Extracted material>
━━━━━━━━━━
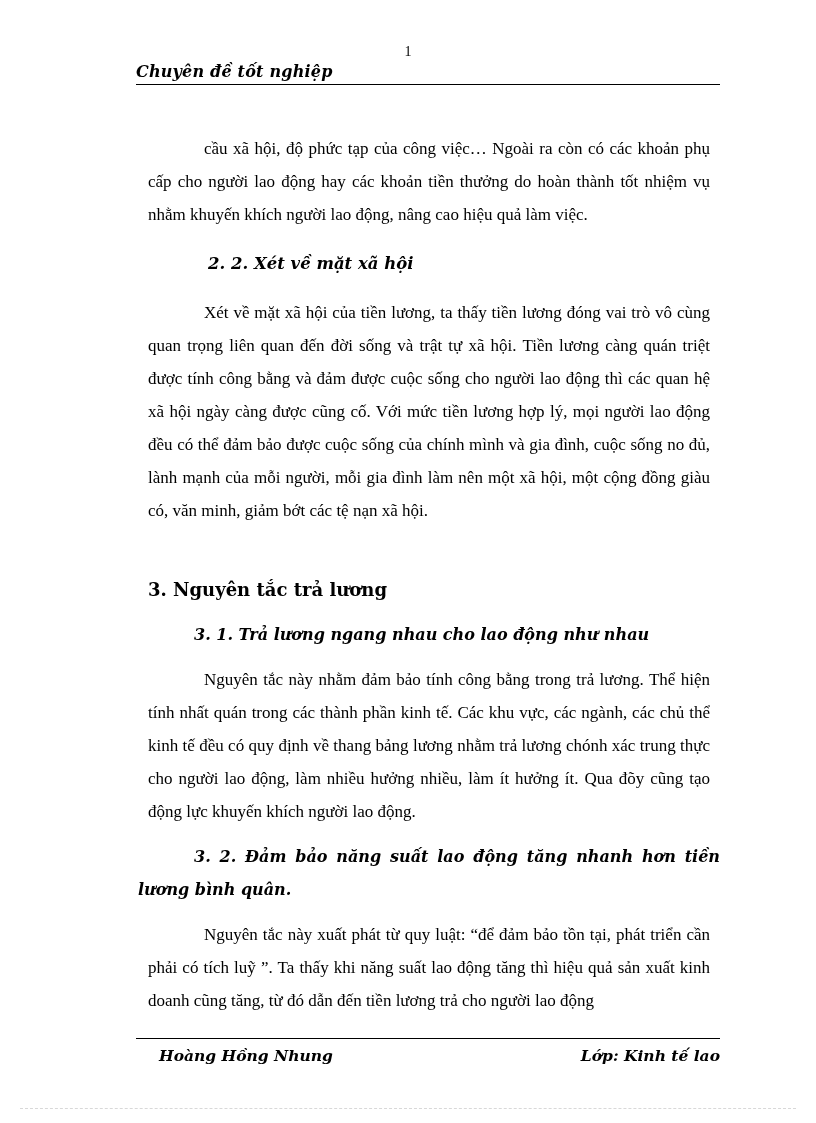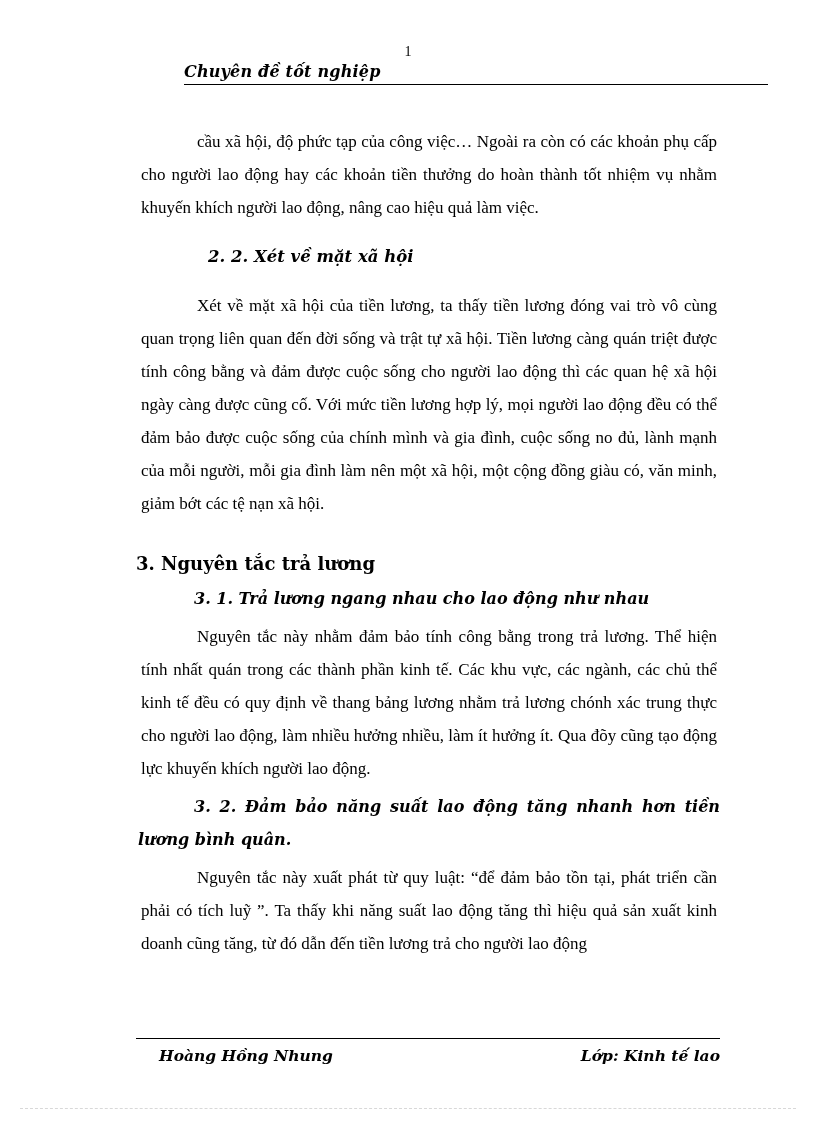--- a/index.html
+++ b/index.html
@@ -37,7 +37,6 @@
     top: 62px;
     left: 136px;
     width: 584px;
-    margin-left: 48px;
   }
   .header-title {
     font-family: "DejaVu Serif", serif;

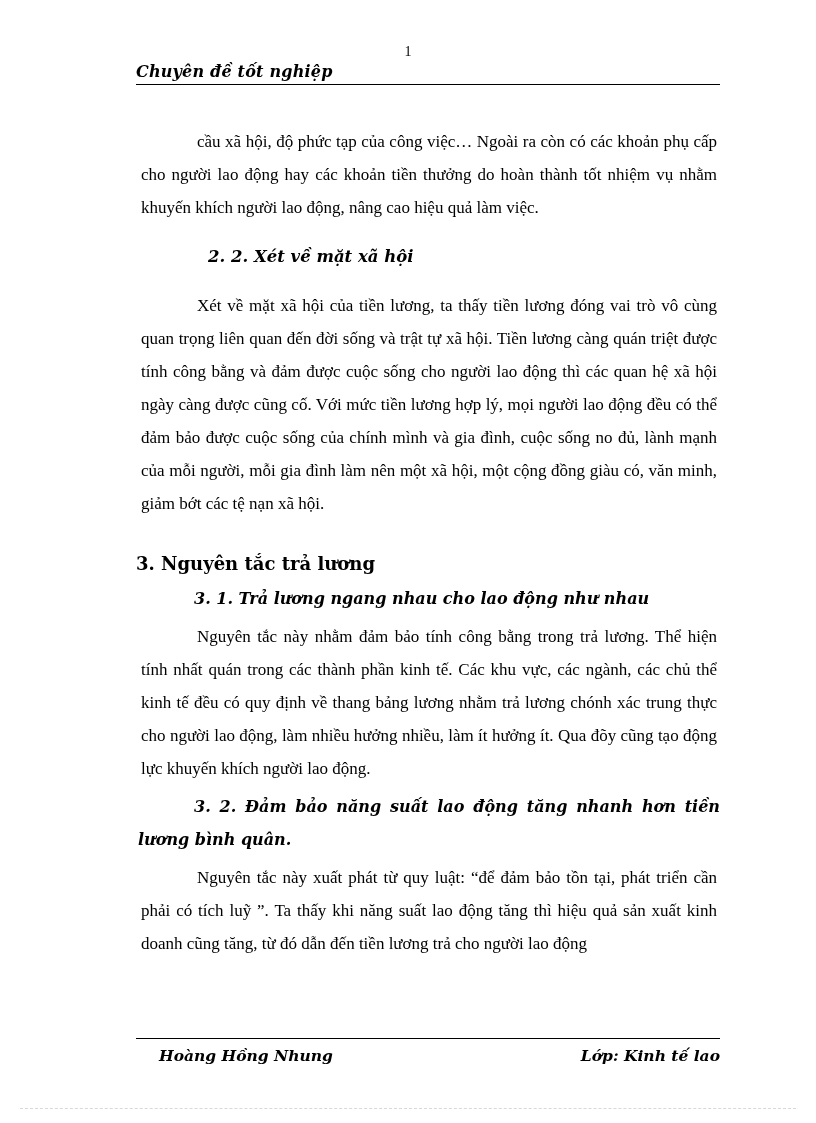--- a/index.html
+++ b/index.html
@@ -57,7 +57,7 @@
     width: 586px;
   }
   p {
-    margin: 5px;
+    margin: 12px;
     font-size: 17px;
     line-height: 33px;
     text-align: justify;

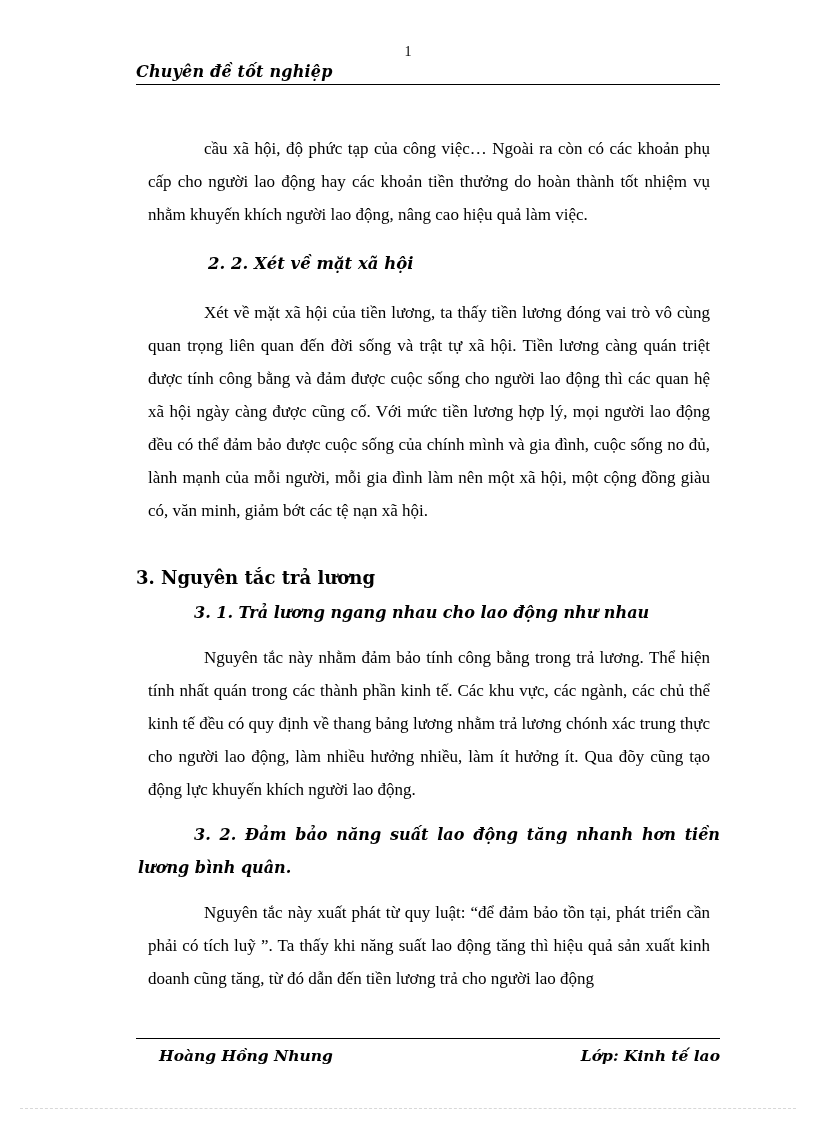--- a/index.html
+++ b/index.html
@@ -79,7 +79,7 @@
     font-weight: bold;
     font-size: 18px;
     line-height: 33px;
-    margin: 0;
+    margin: 12px;
     font-family: "DejaVu Serif", serif;
   }
   .h3 {

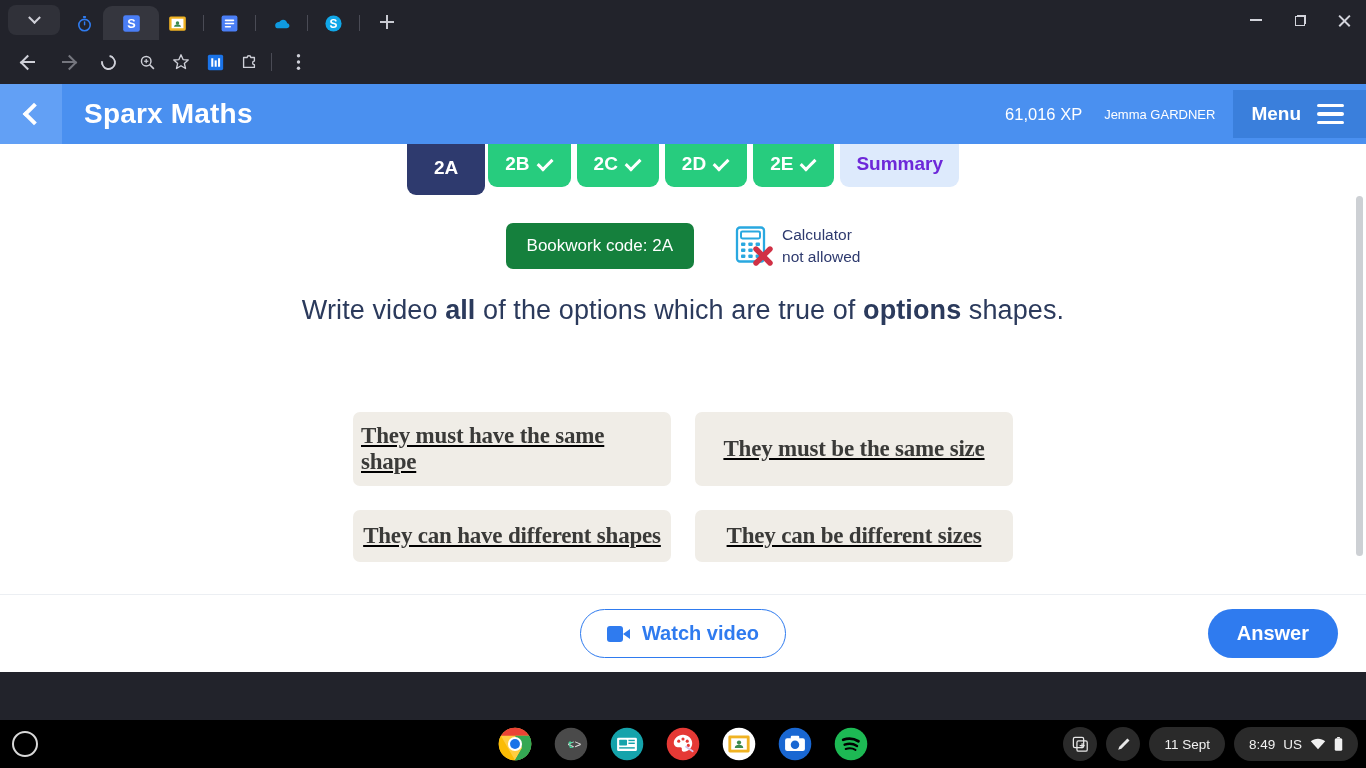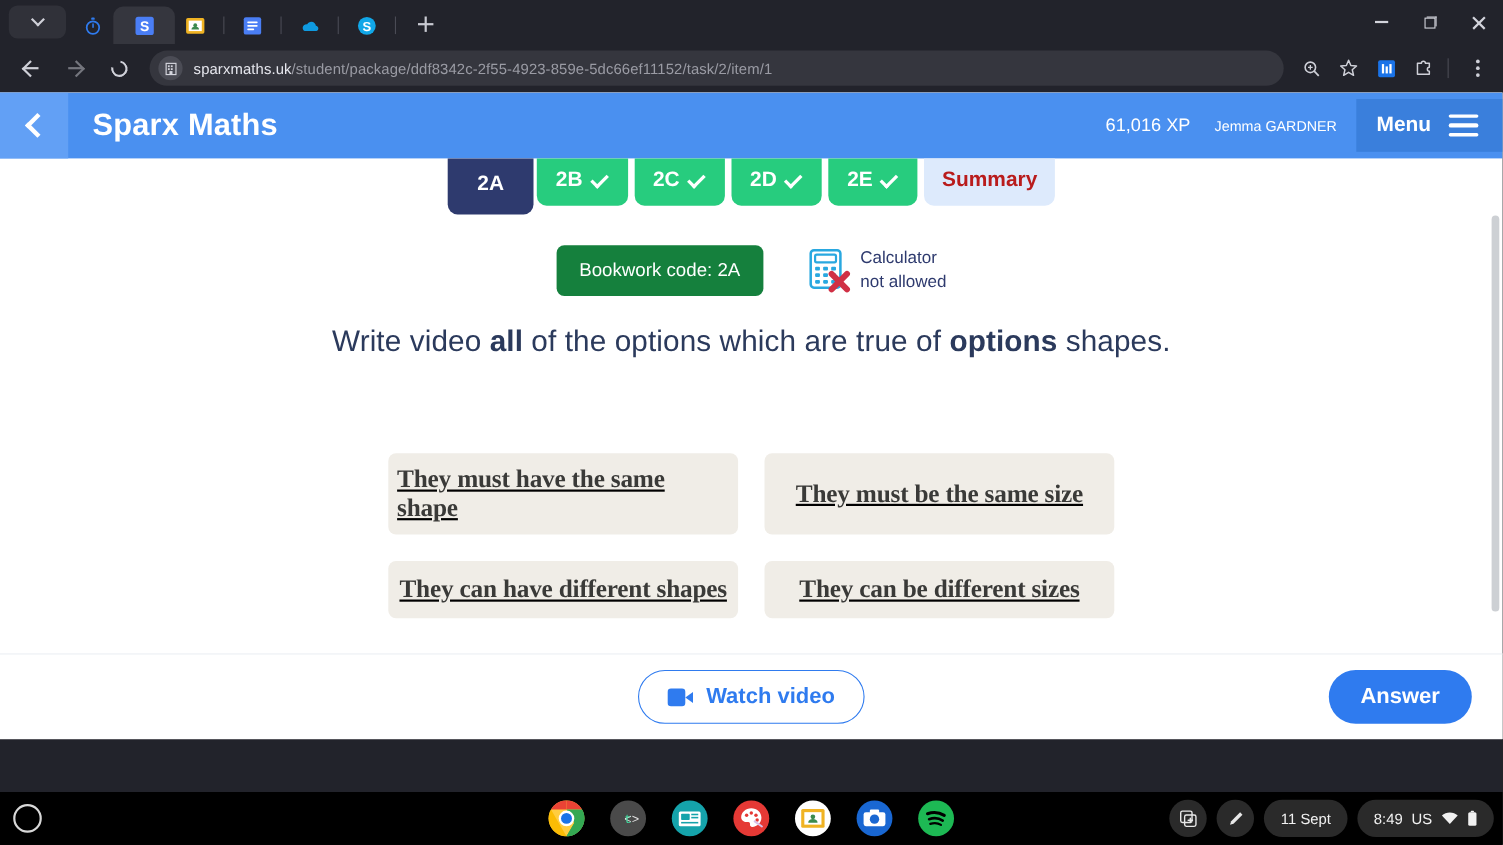--- a/index.html
+++ b/index.html
@@ -293,19 +293,6 @@
         <span class="reload"></span>
       </div>
 
-    <div class="omnibox">
-      <span class="site-ico">
-        <svg width="13" height="13" viewBox="0 0 16 16">
-          <rect x="2.5" y="2" width="11" height="12.5" fill="none" stroke="#d4d5dd" stroke-width="1.3"></rect>
-          <rect x="4.5" y="4.2" width="2" height="2" fill="#d4d5dd"></rect>
-          <rect x="7.8" y="4.2" width="2" height="2" fill="#d4d5dd"></rect>
-          <rect x="4.5" y="7.4" width="2" height="2" fill="#d4d5dd"></rect>
-          <rect x="7.8" y="7.4" width="2" height="2" fill="#d4d5dd"></rect>
-          <rect x="6.2" y="10.6" width="3.4" height="3.9" fill="#d4d5dd"></rect>
-        </svg>
-      </span>
-      <span class="url"><span>sparxmaths.uk</span><span class="dim">/student/package/ddf8342c-2f55-4923-859e-5dc66ef11152/task/2/item/1</span></span>
-    </div>
 
     <div class="tb-icon">
       <svg width="17" height="17" viewBox="0 0 20 20">

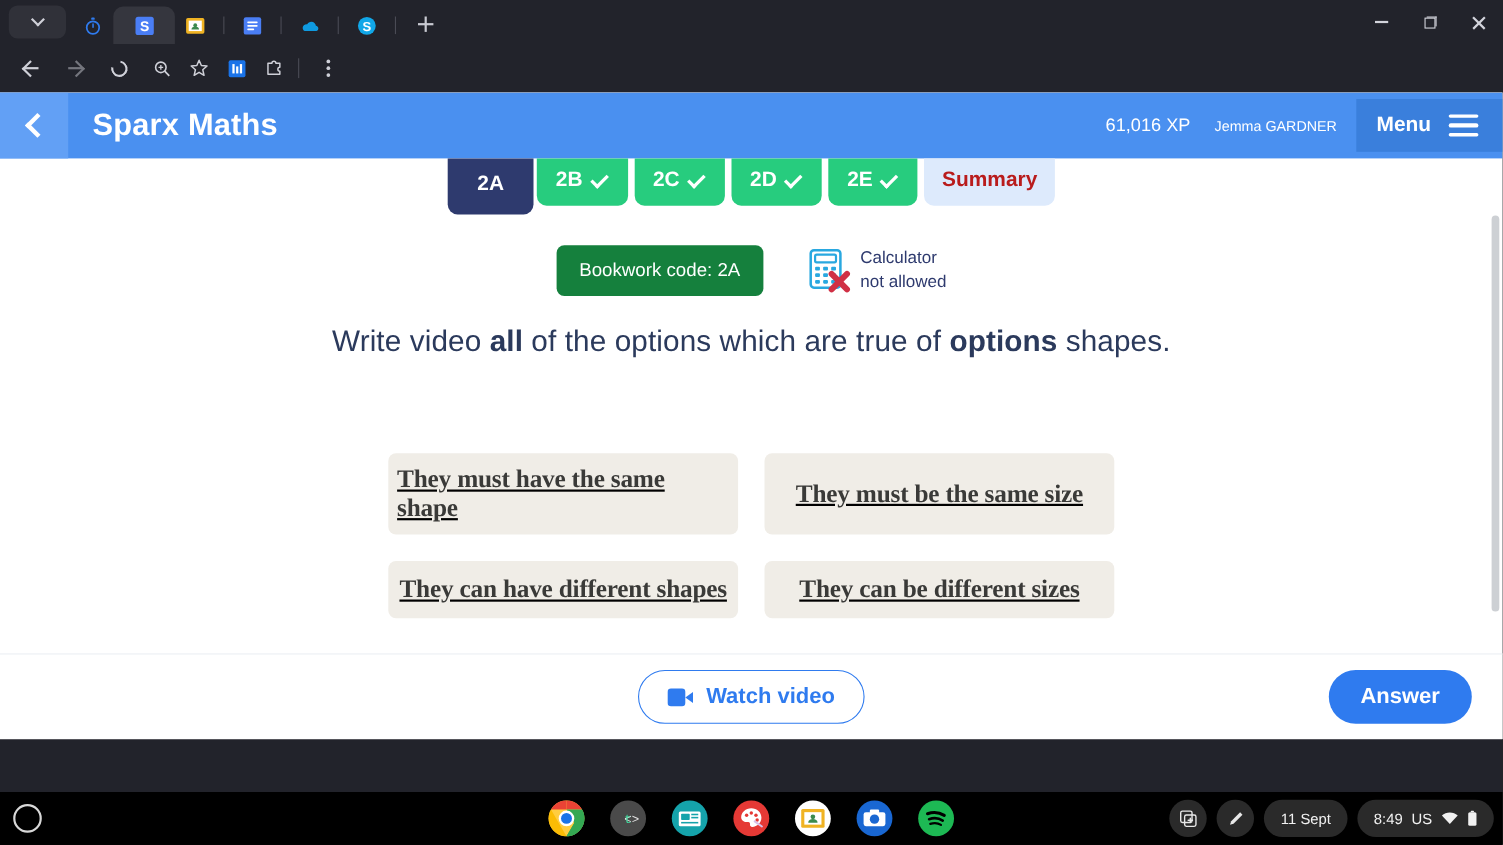--- a/index.html
+++ b/index.html
@@ -133,7 +133,7 @@
   }
   .qtab.active { background:#2e3a6e; padding: 13px 27px 16px; margin-top:0; }
   .qtab.done { background:#27cc7e; padding: 9px 17px 12px; margin: 0 3px; }
-  .qtab.summary { background:#ddeafc; color:#b91c1c; padding: 9px 16px 12px; margin-left: 3px; }
+  .qtab.summary { background:#ddeafc; color:#6d28d9; padding: 9px 16px 12px; margin-left: 3px; }
   .tick { width: 15px; height: 9px; border-left:3.4px solid #fff; border-bottom:3.4px solid #fff; transform: rotate(-45deg) translateY(-2px); }
 
   .meta-row { display:flex; align-items:center; justify-content:center; gap: 40px; margin-top: 28px; }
━━━━━━━━━━
Instructions to follow>
From the first line to the last, retype the data above exactly, but not its images.

Solution>
--- a/index.html
+++ b/index.html
@@ -37,7 +37,6 @@
     top: 62px;
     left: 136px;
     width: 584px;
-    margin-left: 48px;
   }
   .header-title {
     font-family: "DejaVu Serif", serif;

--- a/index.html
+++ b/index.html
@@ -57,7 +57,7 @@
     width: 586px;
   }
   p {
-    margin: 5px;
+    margin: 12px;
     font-size: 17px;
     line-height: 33px;
     text-align: justify;

--- a/index.html
+++ b/index.html
@@ -79,7 +79,7 @@
     font-weight: bold;
     font-size: 18px;
     line-height: 33px;
-    margin: 0;
+    margin: 12px;
     font-family: "DejaVu Serif", serif;
   }
   .h3 {

--- a/index.html
+++ b/index.html
@@ -293,19 +293,6 @@
         <span class="reload"></span>
       </div>
 
-    <div class="omnibox">
-      <span class="site-ico">
-        <svg width="13" height="13" viewBox="0 0 16 16">
-          <rect x="2.5" y="2" width="11" height="12.5" fill="none" stroke="#d4d5dd" stroke-width="1.3"></rect>
-          <rect x="4.5" y="4.2" width="2" height="2" fill="#d4d5dd"></rect>
-          <rect x="7.8" y="4.2" width="2" height="2" fill="#d4d5dd"></rect>
-          <rect x="4.5" y="7.4" width="2" height="2" fill="#d4d5dd"></rect>
-          <rect x="7.8" y="7.4" width="2" height="2" fill="#d4d5dd"></rect>
-          <rect x="6.2" y="10.6" width="3.4" height="3.9" fill="#d4d5dd"></rect>
-        </svg>
-      </span>
-      <span class="url"><span>sparxmaths.uk</span><span class="dim">/student/package/ddf8342c-2f55-4923-859e-5dc66ef11152/task/2/item/1</span></span>
-    </div>
 
     <div class="tb-icon">
       <svg width="17" height="17" viewBox="0 0 20 20">

--- a/index.html
+++ b/index.html
@@ -133,7 +133,7 @@
   }
   .qtab.active { background:#2e3a6e; padding: 13px 27px 16px; margin-top:0; }
   .qtab.done { background:#27cc7e; padding: 9px 17px 12px; margin: 0 3px; }
-  .qtab.summary { background:#ddeafc; color:#b91c1c; padding: 9px 16px 12px; margin-left: 3px; }
+  .qtab.summary { background:#ddeafc; color:#6d28d9; padding: 9px 16px 12px; margin-left: 3px; }
   .tick { width: 15px; height: 9px; border-left:3.4px solid #fff; border-bottom:3.4px solid #fff; transform: rotate(-45deg) translateY(-2px); }
 
   .meta-row { display:flex; align-items:center; justify-content:center; gap: 40px; margin-top: 28px; }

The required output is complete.